NASA’s newest Mars lander, InSight, touched down on the red planet just before 2:54 PM ET on Monday after a six-month voyage from Earth. A livestream of the robot’s arrival on Mars is available at this link, and includes the mission control staff celebrating at NASA’s Jet Propulsion Laboratory in Pasadena, California.
InSight—which stands for Interior Exploration using Seismic Investigations, Geodesy and Heat Transport—landed on target in the Elysium Planitia region of Mars, about 400 miles away from NASA’s Curiosity rover. It hit the Martian atmosphere at 12,000 miles per hour and successfully pulled off its entry, descent, and landing sequence.
This sequence is popularly dubbed “the seven minutes of terror” because it involves several extremely risky maneuvers that could make or break the mission. The lander slammed on its brakes by deploying a parachute, ditched its heat shield, and fired retrorockets that guided it gently to the surface. It took eight minutes for news of a successful landing to be transmitted back to Earth.

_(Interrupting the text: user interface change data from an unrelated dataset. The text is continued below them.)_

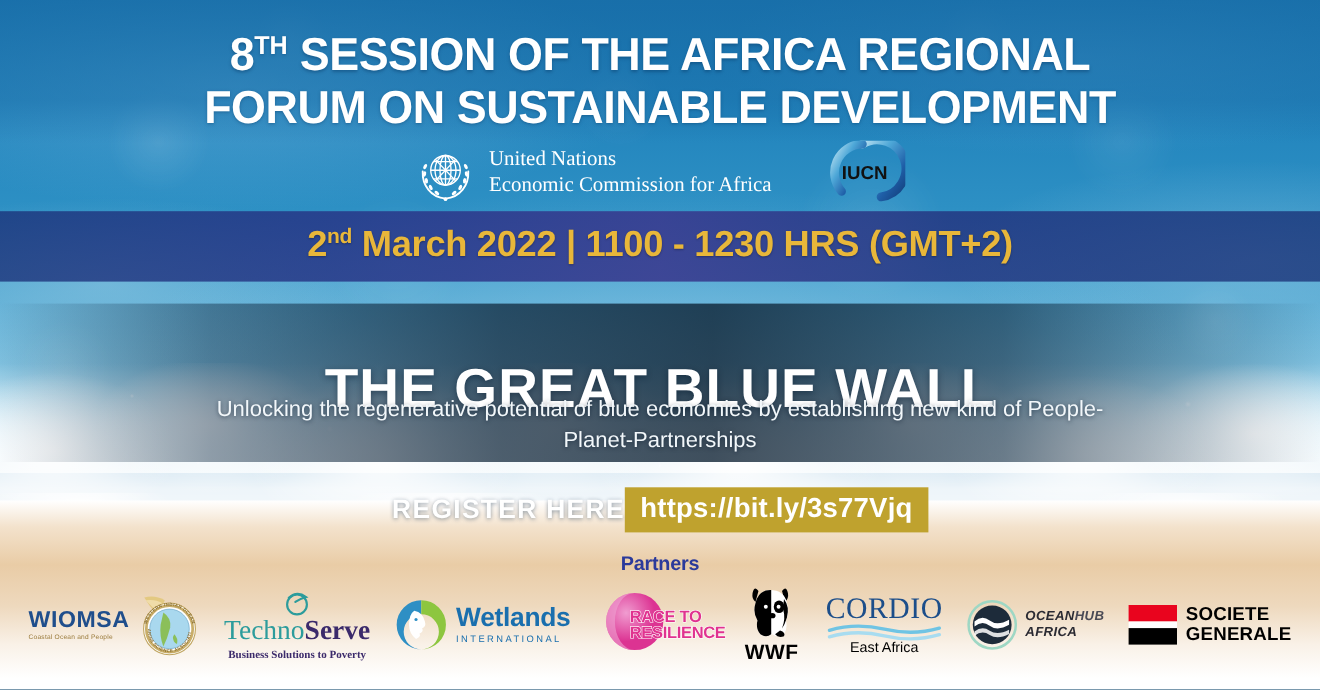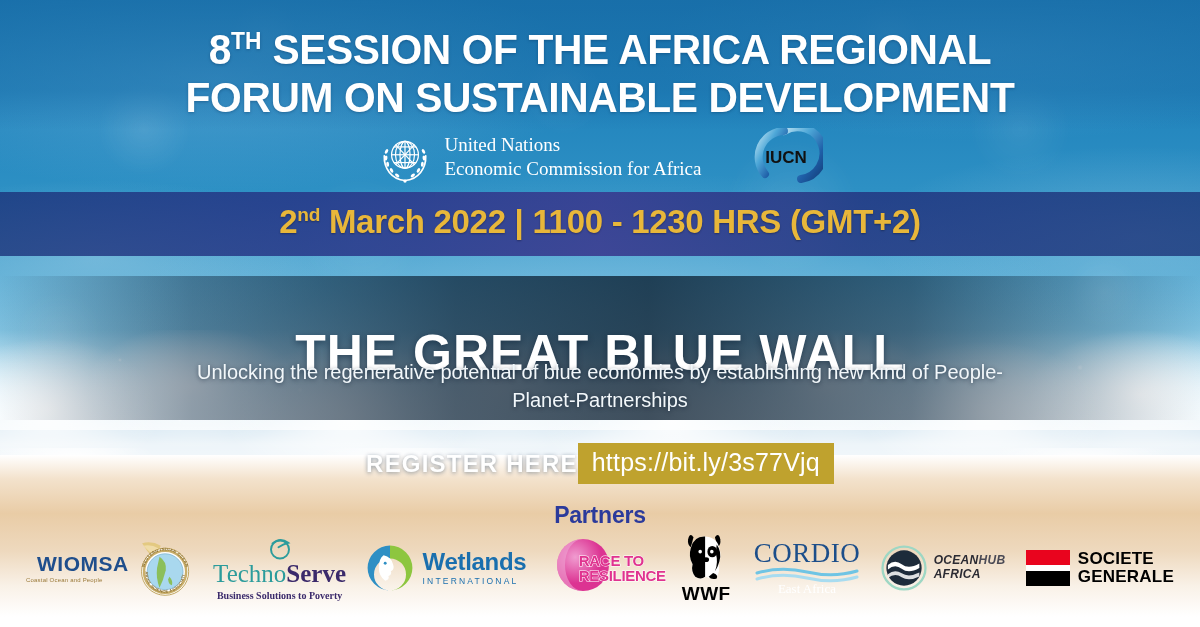"https://bit.ly/3s77Vjq" .register-url { font-weight: 400 -> 700 }
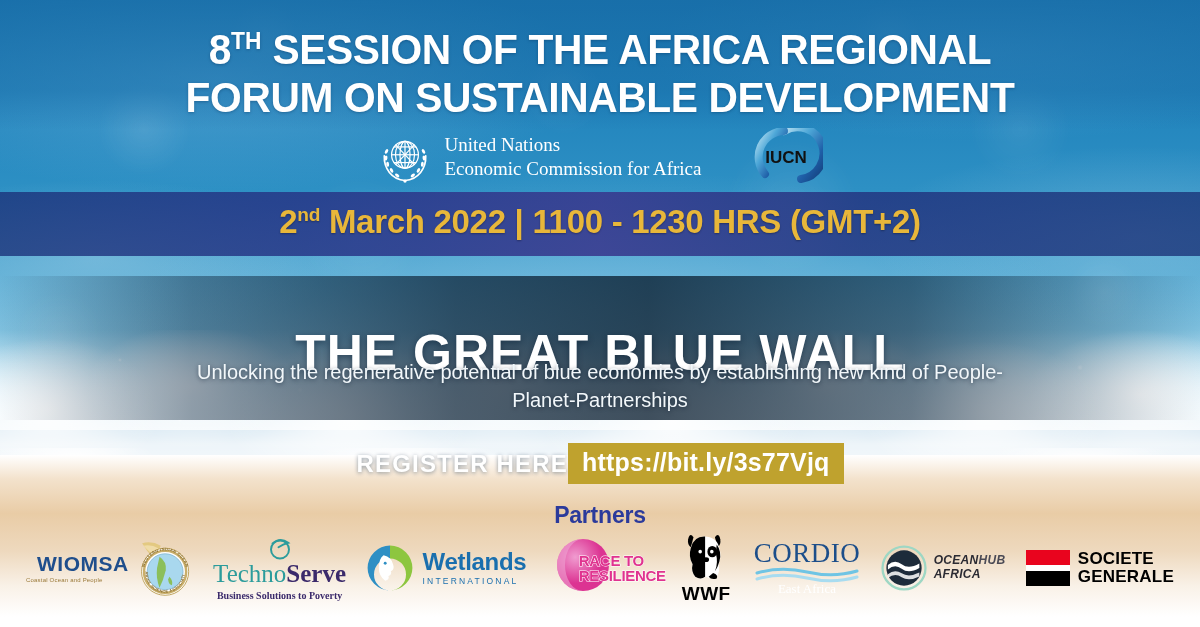"Partners" .partners-heading { font-size: 23px -> 18px }
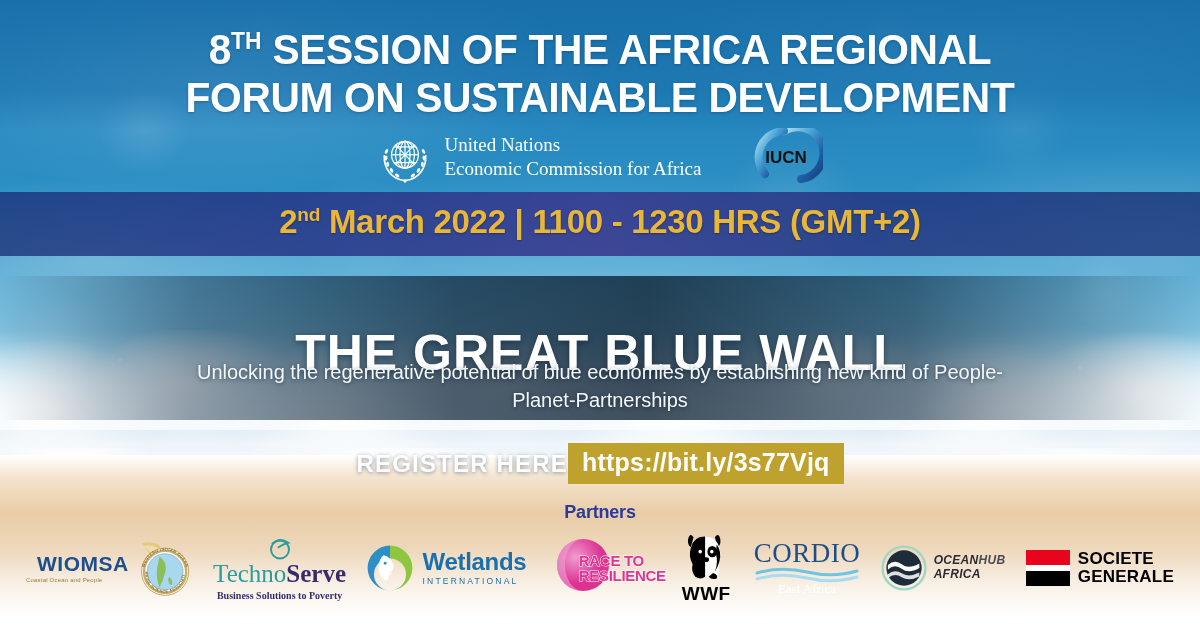"WIOMSA" .wiomsa-name { margin-left: 11px -> none }
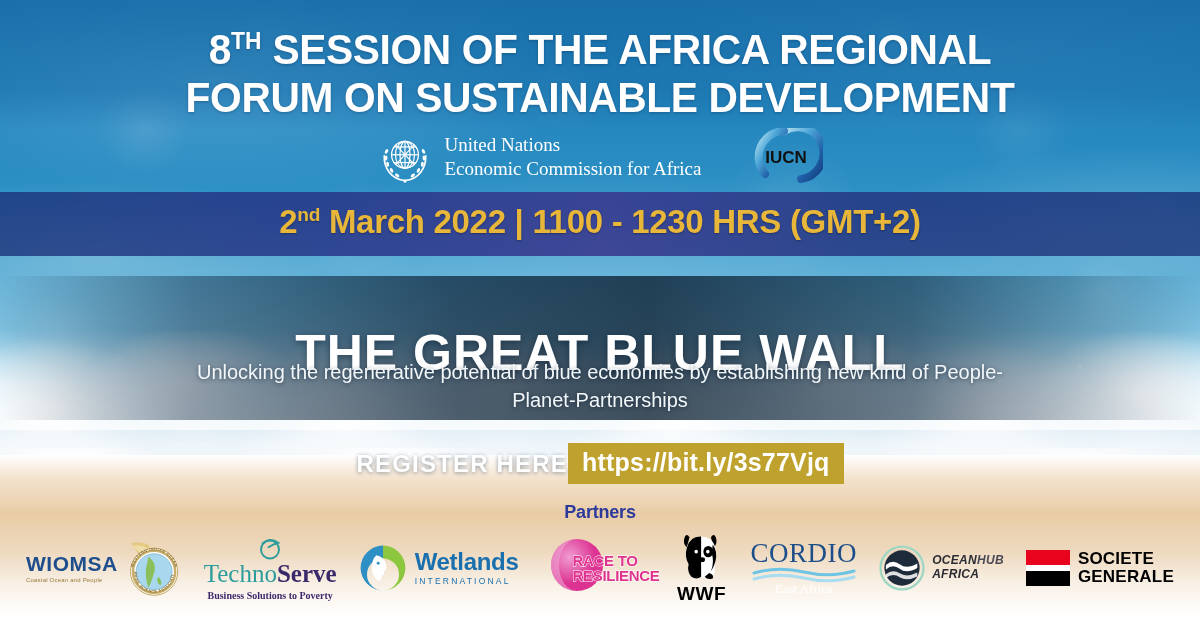"East Africa" .cordio-sub { color: #ffffff -> #000000; font-family: Liberation Serif, serif -> Liberation Sans, sans-serif }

InSight is the first mission to Mars focused on probing the planet’s interior. Though the lander will remain stationary, it will drill five meters (16 feet) deep into the Martian surface—further down than any surface mission before it.
To accomplish this feat, the lander will deploy a small probe nicknamed “the mole.” Powered by a spring mechanism, the probe will hammer out a hole in half-meter increments until it hits bedrock beneath the rocky outer layer of Mars’ surface. As it descends, the mole will measure the heat emanating from the planet’s interior.
We know Mars is colder than Earth, but patterns of heat flow can reveal whether the planet is an efficient thermal conductor or not, and that helps scientists understand its interior composition.
InSight will also deploy a precision seismometer called the Seismic Experiment for Interior Structure (SEIS). The lander’s robotic arm will place SEIS on the surface, where it will listen for “Marsquakes” and other geological activity. Marsquakes are similar to earthquakes on our own world, though they are less frequent due to the absence of significant tectonic movement on Mars.
Ancient fault lines and asteroid impacts send seismic waves surging through Mars, which SEIS can detect and measure. These readings are like indirect snapshots of the Martian interior, and contain information about its structure and composition.
InSight is also equipped with two cameras, a weather sensor, a retroreflector, magnetometers, and the Rotation and Interior Structure Experiment (RISE), which will study Mars’ innermost core by measuring its rotational wobble. The robot is projected to examine the Martian interior for at least two years.
Be sure to send the InSight team some good vibes today as the lander adjusts to its new home.